Today the U.S. Supreme Court sent the consolidated Louisiana v.
Callais and Robinson v. Callais
into overtime. As a result of the Court’s refusal to decide on this case concerning
Louisiana’s reapportionment of congressional districts heard earlier this spring,
three major implications follow.
The current congressional map is likely to survive through the 2026 election cycle. The Court’s embracement of what has become called the Purcell Principle means that, realistically, unless the Court renders its decision no later than early 2026 Louisiana will end up using its current map that produces two out of six majority-minority districts for the 2026 election cycle.
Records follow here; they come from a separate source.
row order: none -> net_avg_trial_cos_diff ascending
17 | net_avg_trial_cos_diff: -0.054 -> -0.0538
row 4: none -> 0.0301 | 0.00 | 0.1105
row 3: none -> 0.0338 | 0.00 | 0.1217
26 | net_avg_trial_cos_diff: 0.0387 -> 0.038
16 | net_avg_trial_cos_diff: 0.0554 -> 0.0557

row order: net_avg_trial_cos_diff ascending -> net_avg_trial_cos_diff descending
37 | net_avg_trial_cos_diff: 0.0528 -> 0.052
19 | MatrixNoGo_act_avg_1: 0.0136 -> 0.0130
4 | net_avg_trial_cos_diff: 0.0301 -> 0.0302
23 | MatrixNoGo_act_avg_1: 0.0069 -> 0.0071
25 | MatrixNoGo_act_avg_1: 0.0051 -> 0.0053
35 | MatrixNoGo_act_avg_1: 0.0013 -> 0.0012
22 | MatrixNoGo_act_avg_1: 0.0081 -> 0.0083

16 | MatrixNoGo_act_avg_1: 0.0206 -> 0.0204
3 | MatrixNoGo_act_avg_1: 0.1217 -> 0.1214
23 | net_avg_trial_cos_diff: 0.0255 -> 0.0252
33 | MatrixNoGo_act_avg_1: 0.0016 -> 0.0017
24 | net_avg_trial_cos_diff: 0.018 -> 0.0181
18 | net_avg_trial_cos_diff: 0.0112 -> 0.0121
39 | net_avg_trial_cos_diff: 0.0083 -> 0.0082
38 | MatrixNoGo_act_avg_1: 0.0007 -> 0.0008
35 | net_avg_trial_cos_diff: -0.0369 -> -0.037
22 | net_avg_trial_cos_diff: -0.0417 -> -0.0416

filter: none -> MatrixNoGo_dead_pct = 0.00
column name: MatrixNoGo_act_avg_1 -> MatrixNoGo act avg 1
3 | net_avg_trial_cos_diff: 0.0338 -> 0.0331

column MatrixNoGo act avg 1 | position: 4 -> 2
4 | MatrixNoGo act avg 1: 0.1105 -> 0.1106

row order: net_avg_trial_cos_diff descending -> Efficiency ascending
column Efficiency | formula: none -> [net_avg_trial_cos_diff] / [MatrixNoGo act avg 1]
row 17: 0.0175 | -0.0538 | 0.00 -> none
Lawmakers made this more likely in 2024 when they created semi-closed primaries for congressional elections that bumped up the qualifying date from early summer to late winter, just after they scrapped a single M/M district map that a federal district judge had ruled unconstitutional the previous year in favor of the present one, which itself didn’t seem too different from one the Court rejected three decades earlier that profoundly shaped reapportionment jurisprudence which itself is at the crux of the current case.
Next week the Court should release a 2025 Term schedule. If the case doesn’t appear very early on for argumentation, the clock will run out if changes need to be made and even if eventually found defective the current two M/M map will be used, essentially guaranteeing an additional Democrat elected to Congress.